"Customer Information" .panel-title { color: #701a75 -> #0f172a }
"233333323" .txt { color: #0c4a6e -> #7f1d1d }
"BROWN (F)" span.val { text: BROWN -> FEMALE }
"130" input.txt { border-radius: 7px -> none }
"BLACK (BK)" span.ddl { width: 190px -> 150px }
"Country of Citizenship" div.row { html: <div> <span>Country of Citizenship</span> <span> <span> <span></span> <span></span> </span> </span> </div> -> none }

* * *

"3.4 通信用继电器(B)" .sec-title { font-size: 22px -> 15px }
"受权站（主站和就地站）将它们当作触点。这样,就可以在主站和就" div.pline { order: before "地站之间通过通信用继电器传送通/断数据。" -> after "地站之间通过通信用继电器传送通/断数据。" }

About this exercise.
Would you print exactly and only the lines of the material above that run from the line with "border-radius: 7px ->" through the line with "html: <div> <span>Country", both included?

Answer for this exercise.
"130" input.txt { border-radius: 7px -> none }
"BLACK (BK)" span.ddl { width: 190px -> 150px }
"Country of Citizenship" div.row { html: <div> <span>Country of Citizenship</span> <span> <span> <span></span> <span></span> </span> </span> </div> -> none }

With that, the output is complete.